Quentin clamped his hands over his ears. ‘Poor Dr Cuddles,’ he found himself thinking. ‘Then again,’ he thought, ‘as long as she’s giving him a hard time, she’s leaving me alone.’
An hour earlier, Dr Cuddles had entered her chamber with scissors, razor and a bowl of warm soapy water balanced in his stubby arms. He was intending to carry out the first of the ransom-note threats by shaving Ingrid’s head. Things, however, had obviously not gone as Dr Cuddles planned.
Quentin tentatively removed his hands from his ears and listened.
‘You see, you really are a good hairdresser when you make the effort,’ Ingrid was purring. ‘Much better. I look beautiful.’ She giggled. ‘Don’t you think I look beautiful, Dr Cuddles? You want me to look beautiful, don’t you?’
Quentin blanched. She was being nice! That was when she was at her most dangerous. Beads of sweat broke out across his forehead. Any moment now, she would want something, and with the house-elves all having been assigned to other duties, it was he, Quentin, who would have to get or do whatever that something might be. He shuddered miserably as he remembered the night before. All that wobbly strawberry jelly! All that wire wool!
‘Stinky hog cleansing milk, you mean, you silly thing,’ Quentin heard Ingrid saying. She was giggling coquettishly. Quentin shivered with foreboding. ‘Oh, I shall look forward to that. Then you can give me a back-rub, Cuddles. And a foot-massage . . .’

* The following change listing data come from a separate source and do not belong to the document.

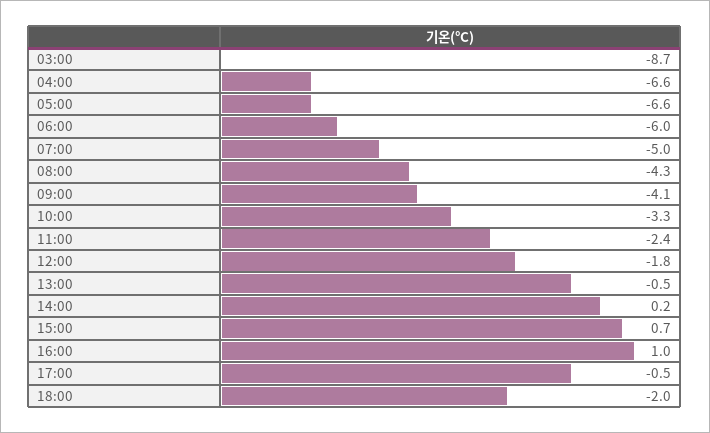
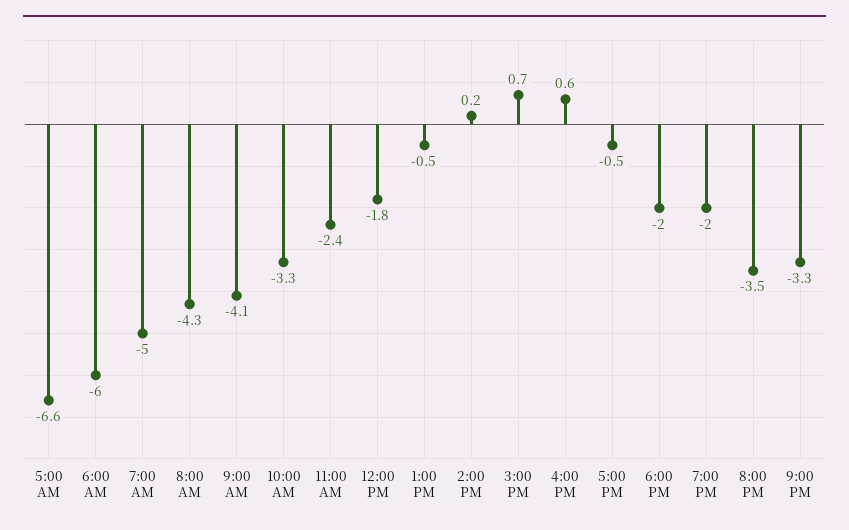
03:00: -8.7 -> none
04:00: -6.6 -> none
16:00: 1 -> 0.6
7:00 PM: none -> -2
8:00 PM: none -> -3.5
9:00 PM: none -> -3.3

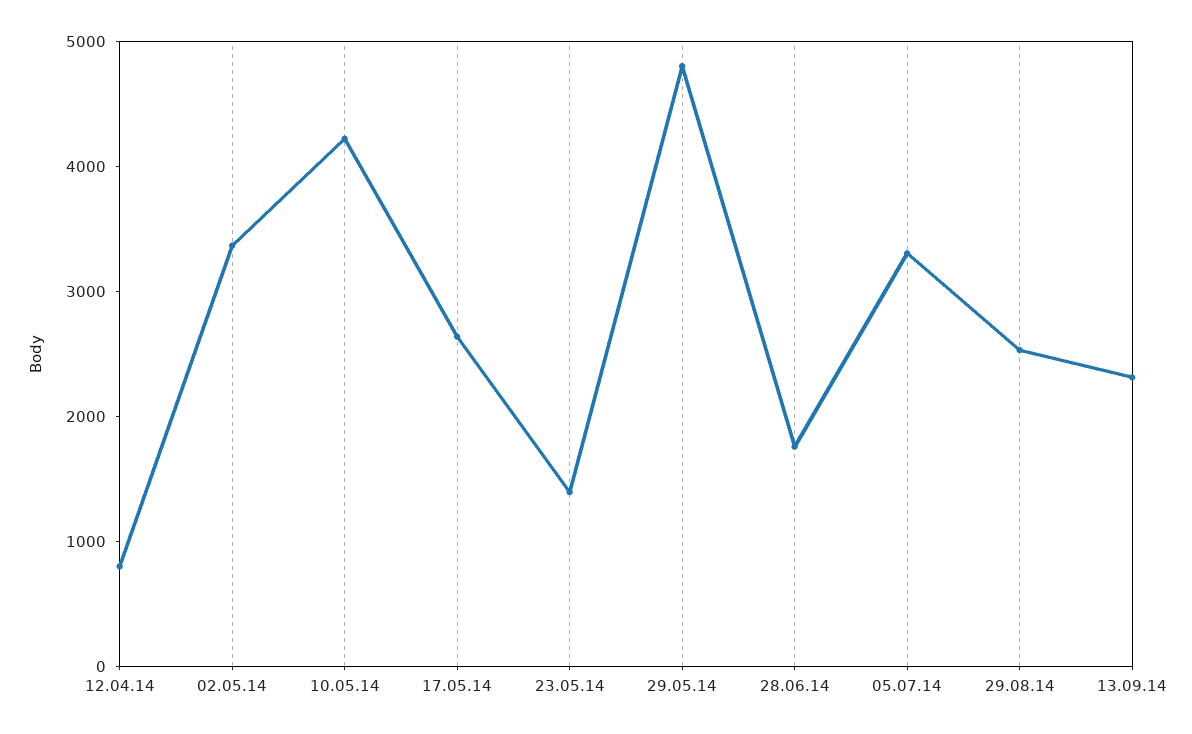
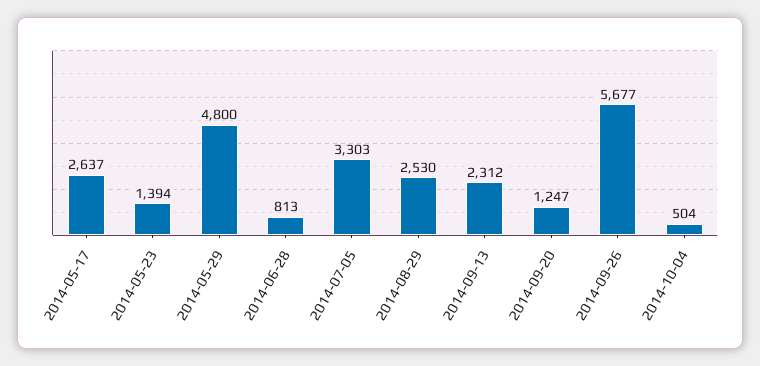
12.04.14: 800 -> none
02.05.14: 3400 -> none
10.05.14: 4200 -> none
28.06.14: 1800 -> 813
2014-09-20: none -> 1247
2014-09-26: none -> 5677
2014-10-04: none -> 504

All at once, the door burst open. Quentin let out a little scream and jumped back. Dr Cuddles stood in the doorway, his piercing blue eyes glaring out of the shadows.
‘You startled me, M . . . Master,’ Quentin stammered. ‘I was just . . . just about to enquire whether you’d like a . . . a . . . a nice snuggle-muffin for your mid-morning snack?’
‘This is no time for snuggle-muffins,’ said Dr Cuddles coldly.
‘Cuddles!’ Ingrid cooed from inside the room. ‘Hurry back with that stinky hog cleansing milk.’ Her voice hardened.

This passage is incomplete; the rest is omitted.